Machida is the king of timing and distance. If you watched the fight whenever mach did that front foot feint where he'd stomp the ground , he waited to see rashad's reaction. Pretty much just figured rashad out in the first round. When he had it figured out the timing , Rash couldnt even counter the kicks , cause they came out of no where he. Watch the first kick, he just threw it and rashad never seen it coming. I highly doubt rashad win on a rematch. Yea rashad will come back better, but then so will machida lol.


----------



## 420atalon (Sep 13, 2008)

ZENKI1 said:


> LOL what fight was you watching? Sugar didnt do anything good.. lol


Watch the fight again...

Evans didn't land anything big and was taking the worst of things but the thing is that he was starting to get Machida's game down.
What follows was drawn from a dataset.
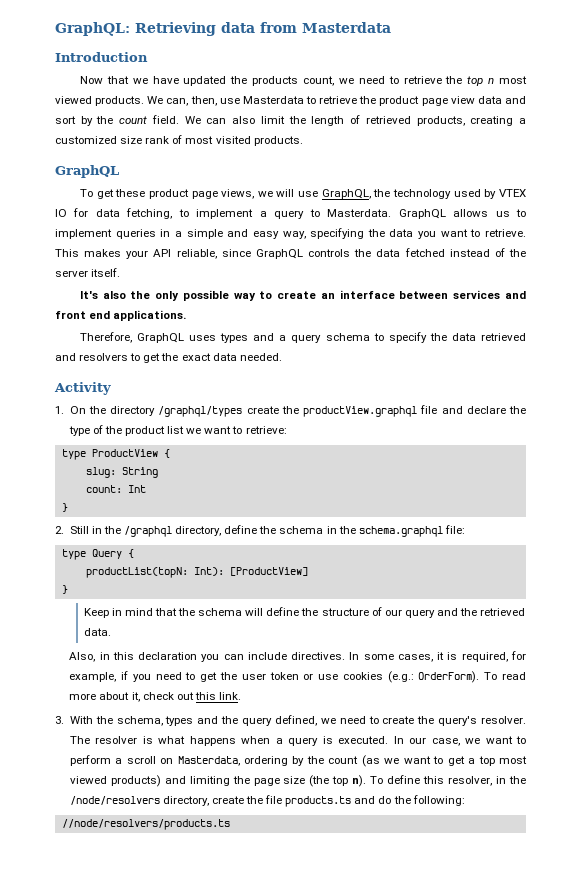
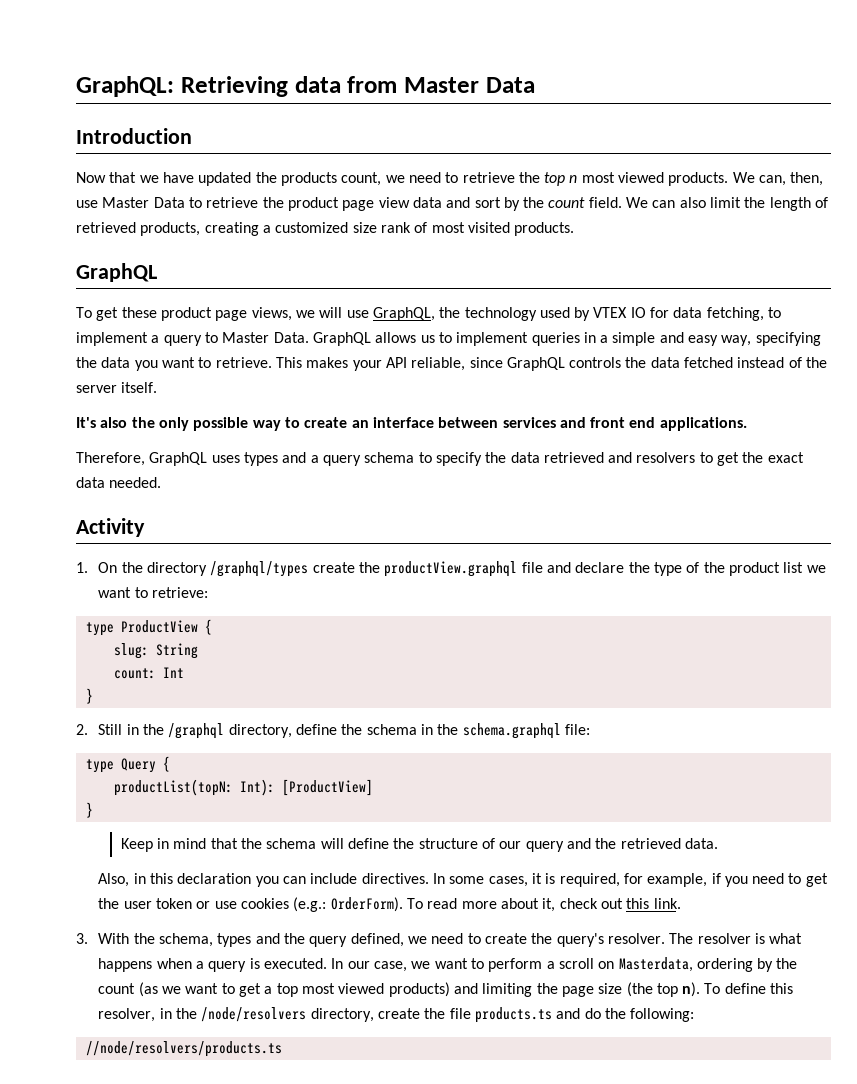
[302,22,391,33] Masterdata -> [404,77,535,93] Master Data
[242,96,304,104] Masterdata -> [102,197,185,208] Master Data
[327,209,392,217] Masterdata. -> [222,332,309,343] Master Data.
Twice he caught Machida's high kicks, the first time he was able to land a decent knee afterwards, the second time he was off balance and Machida pushed him back to the cage. But the important thing is that Evans was showing he could counter it and it was making Machida wary of continuing with the lead high kick.

There were two times where they traded punches and in the one Rashad came quite close to landing a good uppercut and the other he came close to landing a decent right hook.

Most of the Rashad hatters on here won't notice things like this or know how Rashad plays with his opponents to get their timing down(which he was doing, obvious in his ability to counter) then starts to land more of those punches. This fight other then styles was going no differently then the Liddel or Forrest fights.

Machida landed the first clean counter punch and it rocked Rashad enough to end the fight. It could have easily gone the other way.

Edit: ^ Rashad was able to counter Machida's high kicks, he started doing it near the end of the first round and into the 2nd... if this fight went on longer you would have noticed Machida slow down on the lead high kicks that were knocking Rashad around early in the first.


----------



## ZENKI1 (Apr 19, 2009)

420atalon said:


> Watch the fight again...
> 
> Evans didn't land anything big and was taking the worst of things but the thing is that he was starting to get Machida's game down.
> 
> ...


lol.. Im not a Sugar hater .. Ive liked the guy since day one when majority of everyone I knew wrote him off on the tuff show.. He did have a few times when he was able to counter but that wasnt him being able to get Machida's pattern down it was jus a case of action causes a reaction. I think he was screwed from the get go because of his corners the all great wizard's game plan.


----------



## jmneo (Jan 16, 2008)

420atalon said:


> Watch the fight again...
> 
> Evans didn't land anything big and was taking the worst of things but the thing is that he was starting to get Machida's game down.
> 
> ...


Damn i must have been watching the wrong channel!! What channel was this fight on? The fight i saw was rashad getting beat down...But i guess he got machida's timming down now, huh?


----------



## Guy (Feb 17, 2008)

Shogun would most likely beat him. His BJJ is extremely good and he has an array of crazy submissions not to mention good, but sloppy striking.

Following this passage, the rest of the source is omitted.